The revelations came as an elusive senior al-Qaeda leader, Adnan El Shukrijumah, and three other operatives were indicted in Brooklyn on Wednesday, the Justice Department announced in Washington.
The indictment, which supplements earlier charges brought against three other men, accuses Shukrijumah, who has been the subject of a worldwide manhunt for seven years, with helping to recruit Afghan-American Najibullah Zazi for the foiled attack.

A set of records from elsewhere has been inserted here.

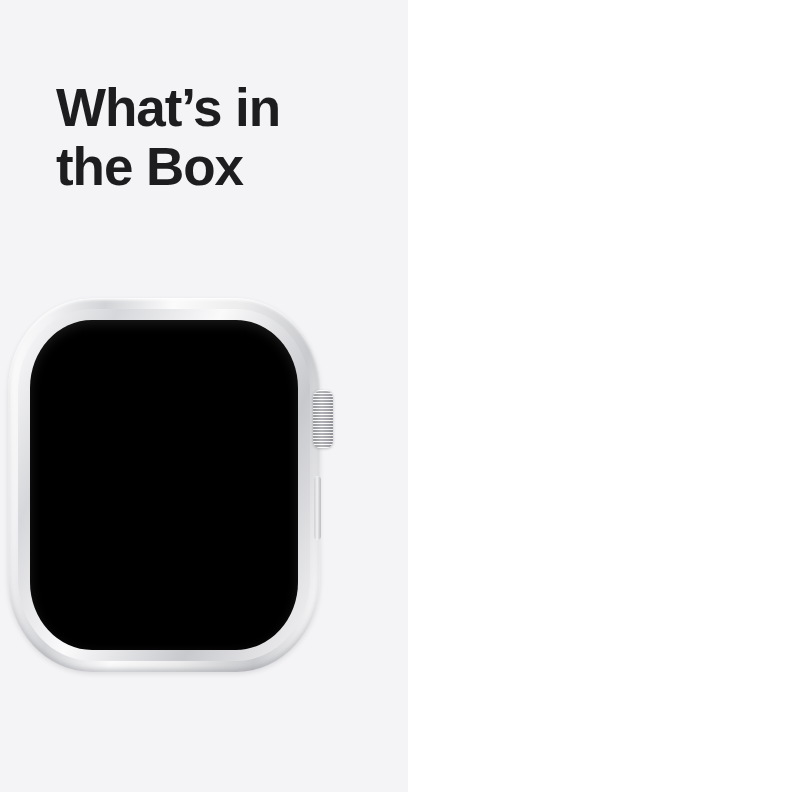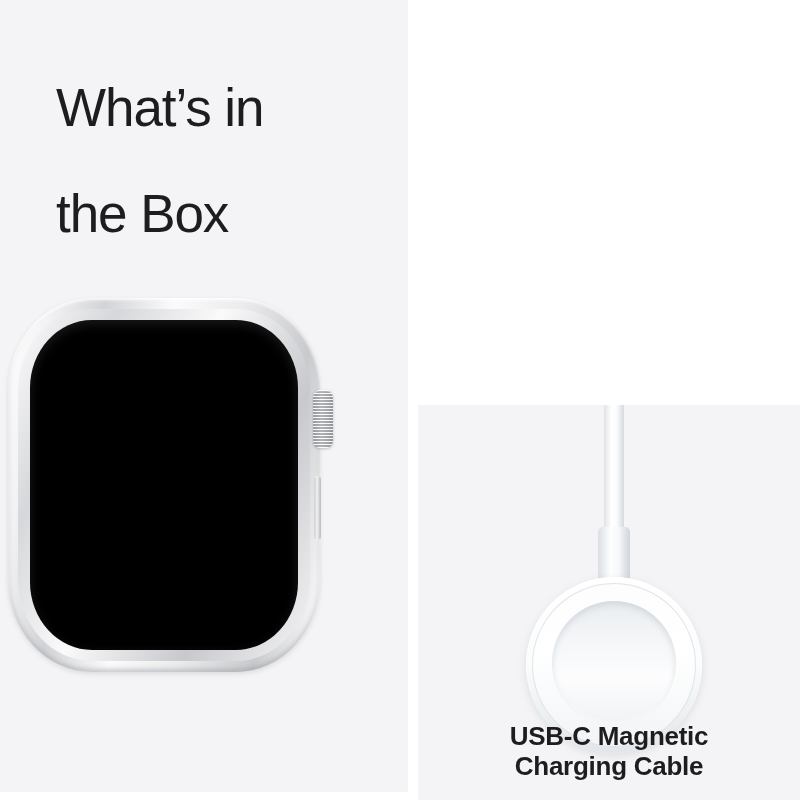"What’s in" #headline { font-weight: 400 -> 700 }
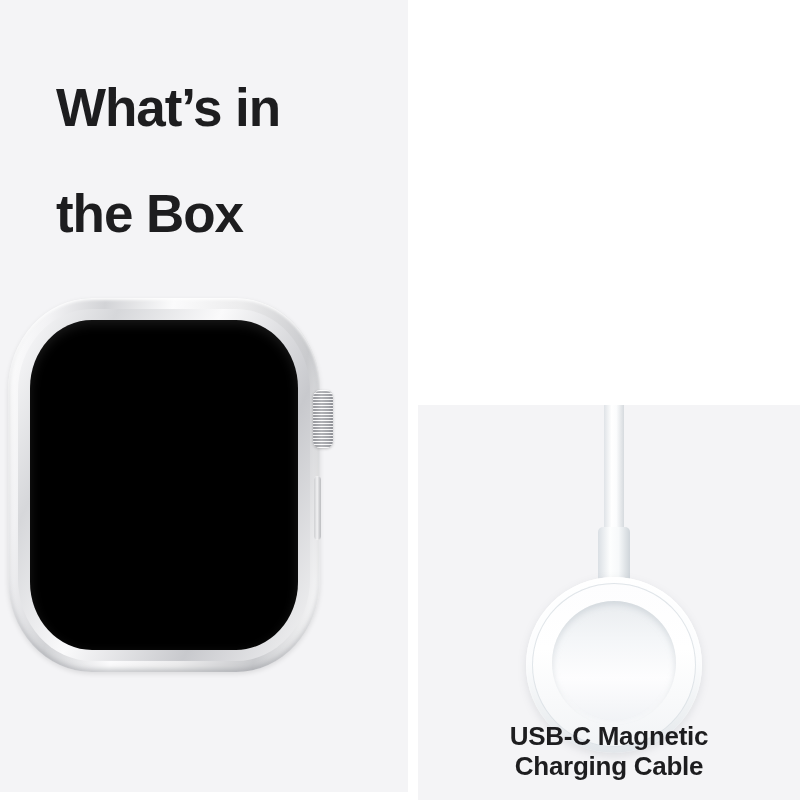"the Box" #headline .l2 { margin-top: 47px -> none }
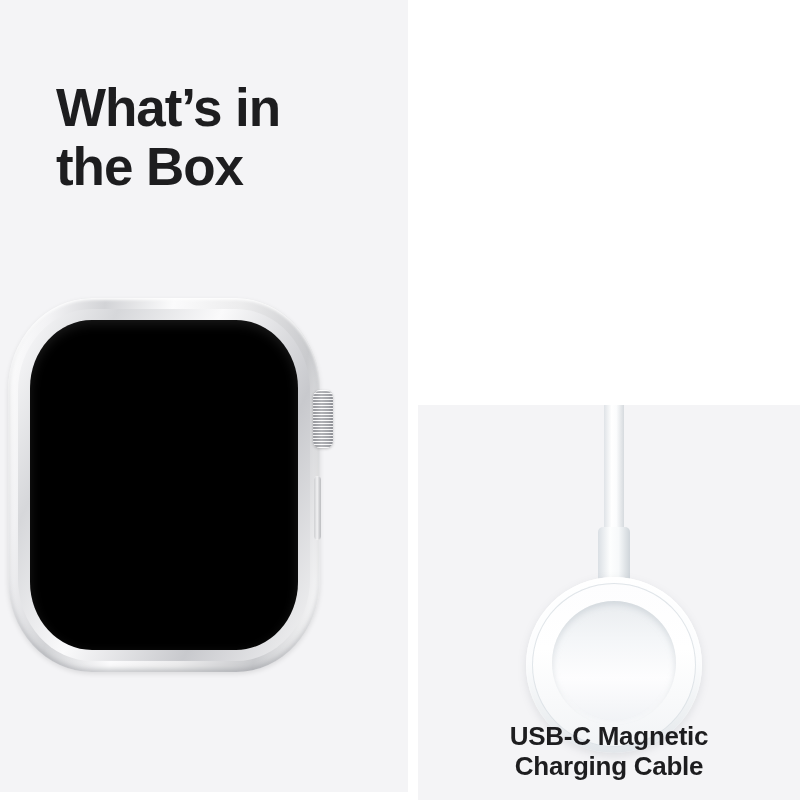"USB-C Magnetic" div.panel { html: <div> <div></div> <div></div> <div> <div></div> <div></div> </div> <div><span>USB-C Magnetic</span><span>Charging Cable</span></div> </div> -> none }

The new charges for the first time link the subway plot with a planned al-Qaeda attack in Manchester, England, and contain the US government’s most detailed account on the development of the subway conspiracy and identities of its authors in the tribal areas of Pakistan.
The planned subway attack was "directly related to a scheme by al-Qaeda plotters in Pakistan to use Western operatives to attack a target in the United States", the indictment said.
It also described how Saleh al-Somali, who with Shukrijumah was then responsible for planning Al-Qaeda attacks in the US and other Western countries, communicated from the tribal areas through "an al-Qaeda facilitator" in Peshawar, Pakistan.
The facilitator, according to the authorities, used the same e-mail account to send coded messages to the central figure in the subway plot, Najibullah Zazi, 24, in Denver and New York, and one of the Manchester plotters, Abid Naseer, in Britain.
The intermediary, who was identified in the indictment only as Ahmad or Zahid, was also charged.
Prosecutors also said that the investigation in the case found that Naseer was in Peshawar in November 2008, while Zazi was en route to the tribal areas where he and two high school classmates from New York received al-Qaeda training.
Zazi and one of those two men, Zarien Ahmedzay, 25, have pleaded guilty to a range of terrorism charges in the subway plot and are cooperating with federal authorities.
El Shukrijumah, a 34-year-old native of Saudi Arabia who once lived in South Florida, is known within al-Qaeda circles as "Ja'far the Pilot" because of his skills as a pilot.
He received flight training at around the same time as the 9/11 hijackers, and became the focus of intense concern among federal authorities in part because he spent so much time in the US and was familiar with the language and culture.
Naseer was one of 11 men - 10 of them Pakistanis - arrested in April 2009 by British authorities investigating the Manchester plot in one of Britain's most extensive counterterrorism operations since the 9/11 attacks.
Shukrijumah’s rank in al-Qaeda was first outlined to federal investigators by al-Qaeda operations Pakistani chief Khalid Sheikh Mohammed following his capture. Mohammed is awaiting trial as the mastermind of the Sep 11 attacks.